Link Search Menu Expand Document

CBS-beta Notation

Contents

Languages

See the CBS of IMP for illustration of the following points.

  • Each file of the definition of a language L starts with the line Language "L". Splitting a language definition across multiple files (within the same project) does not affect its well-formedness.

  • Language definitions can be split into numbered sections. A section number is written #n, where n can be a series of numbers or (single) letters, separated by dots. Section numbers are hyperlinks in a table of contents, which is written [...], and in multi-line comments /*...*/.

  • Multi-line comments are written /*...*/, and may include funcon terms (delimited by back-ticks `). End-of-line comments are written //....

Multi-line comments are displayed as running text in generated web pages, without the enclosing /*...*/.

Syntax

Syntax introduces one or more grammar productions for the abstract (context-free) syntax of the language, together with meta-variables ranging over the associated sorts of ASTs.

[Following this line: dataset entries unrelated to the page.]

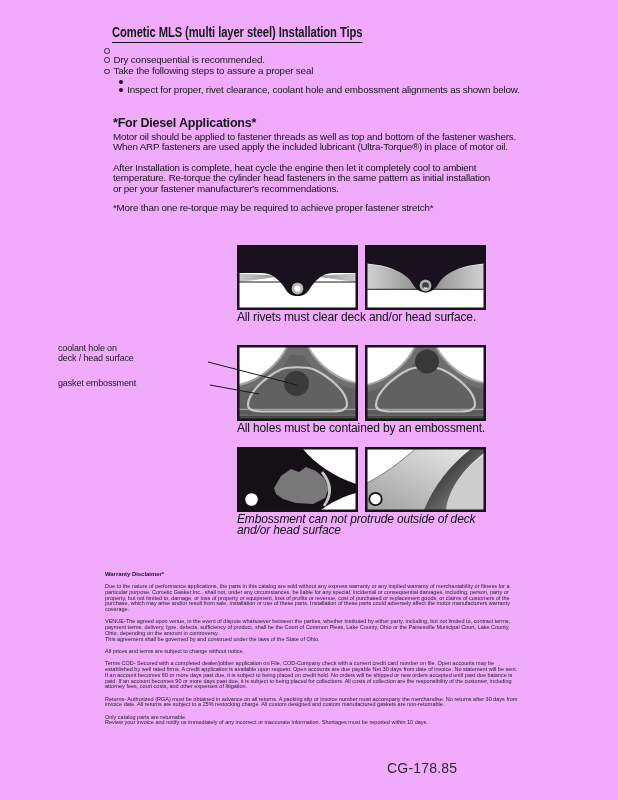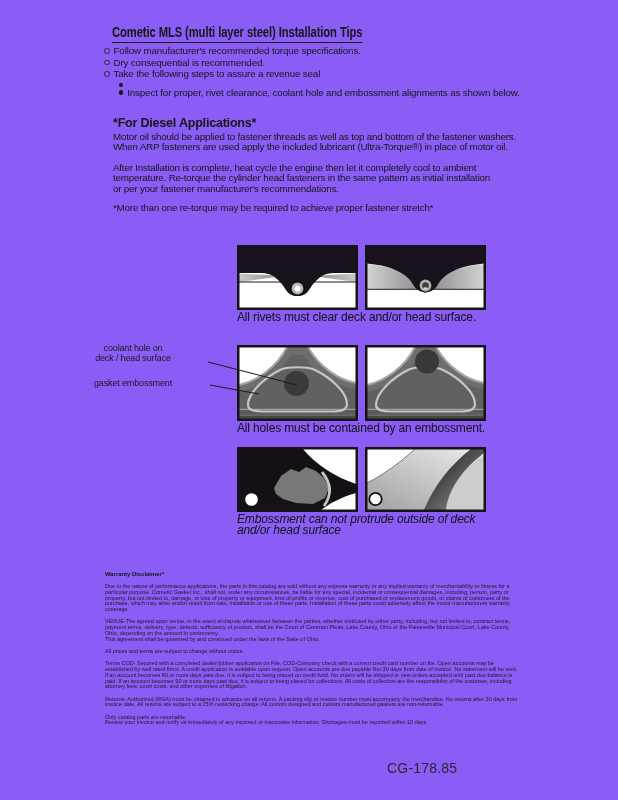"Cometic MLS (multi layer steel)" .page { background: #8b5cf6 -> #f0abfc }
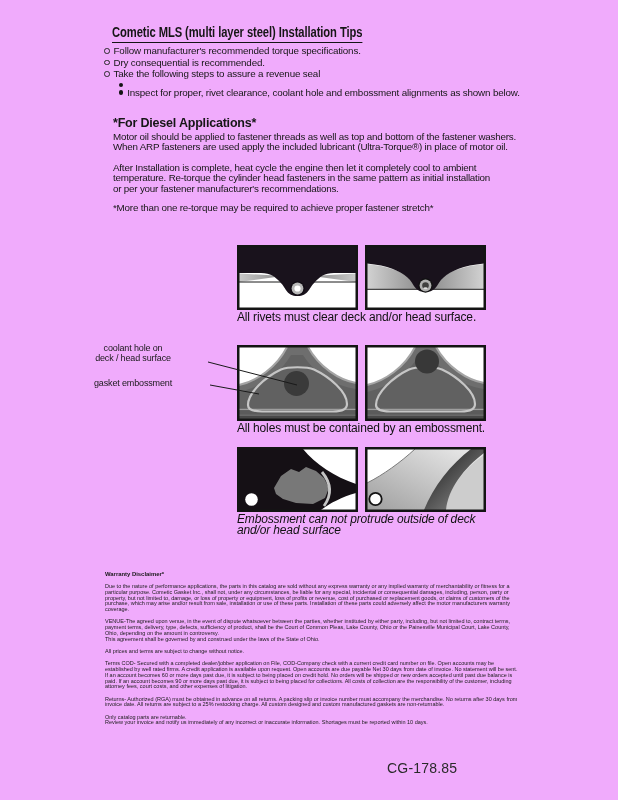"Follow manufacturer's recommended torque" span { html: <span>Follow manufacturer's recommended torque specifications.</span> -> none }
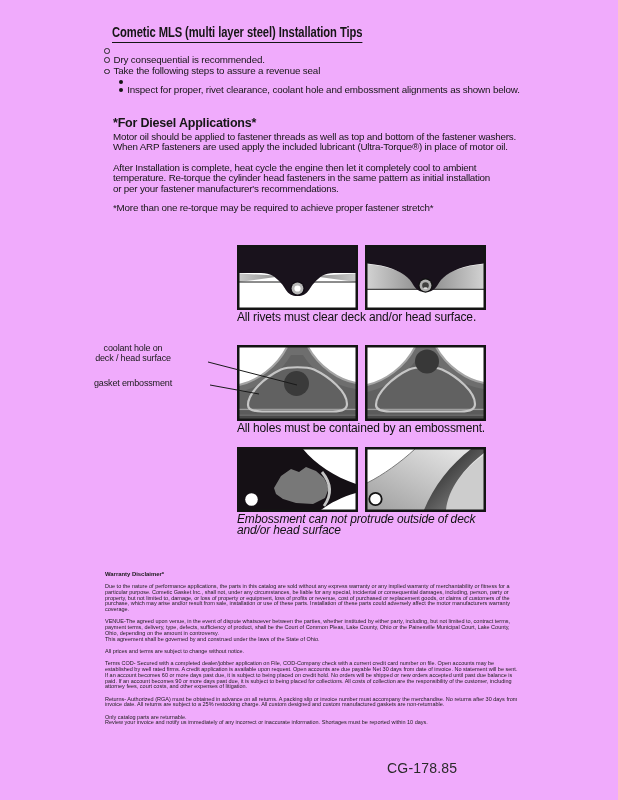"Take the following steps to" span { text: revenue -> proper }
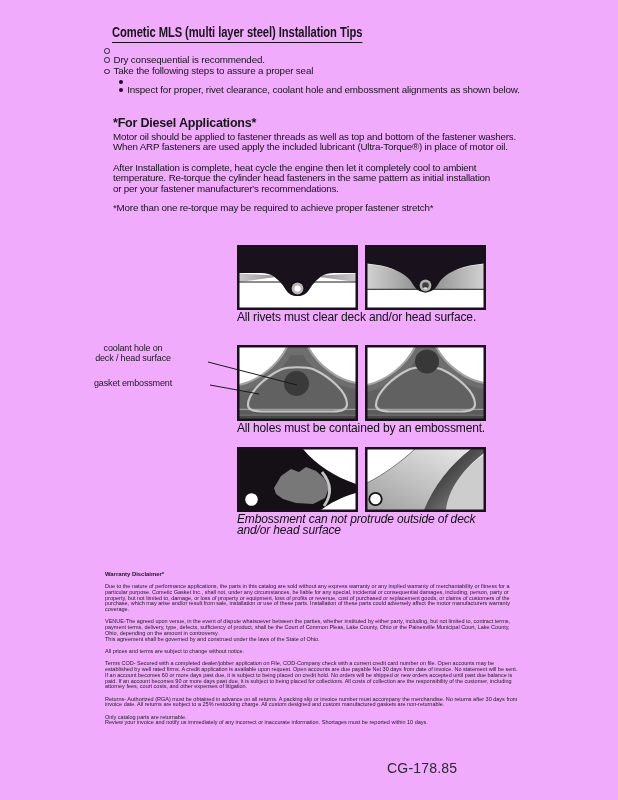"coolant hole on" .ann { text-align: center -> left }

  • Nonterminals start with lowercase letters, and may include letters, digits, and dashes -.
  • The start symbol of the grammar is named start.
  • Meta-variables start with uppercase letters, e.g., Pgm.
  • The left and right sides of productions are separated by ::=.
  • Terminal symbols are enclosed in single quotes '...'.
  • Alternatives are separated by |. All alternatives for the same nonterminal have to be specified together.
  • Regular expressions are written using postfix ? for optional parts, * for iteration, + for non-empty iteration, and grouping parentheses (...).
  • Layout (including comments) is implicitly allowed everywhere in Syntax, but it can be excluded between two symbols by inserting an underscore _, e.g., num ::= '-'?_decimal.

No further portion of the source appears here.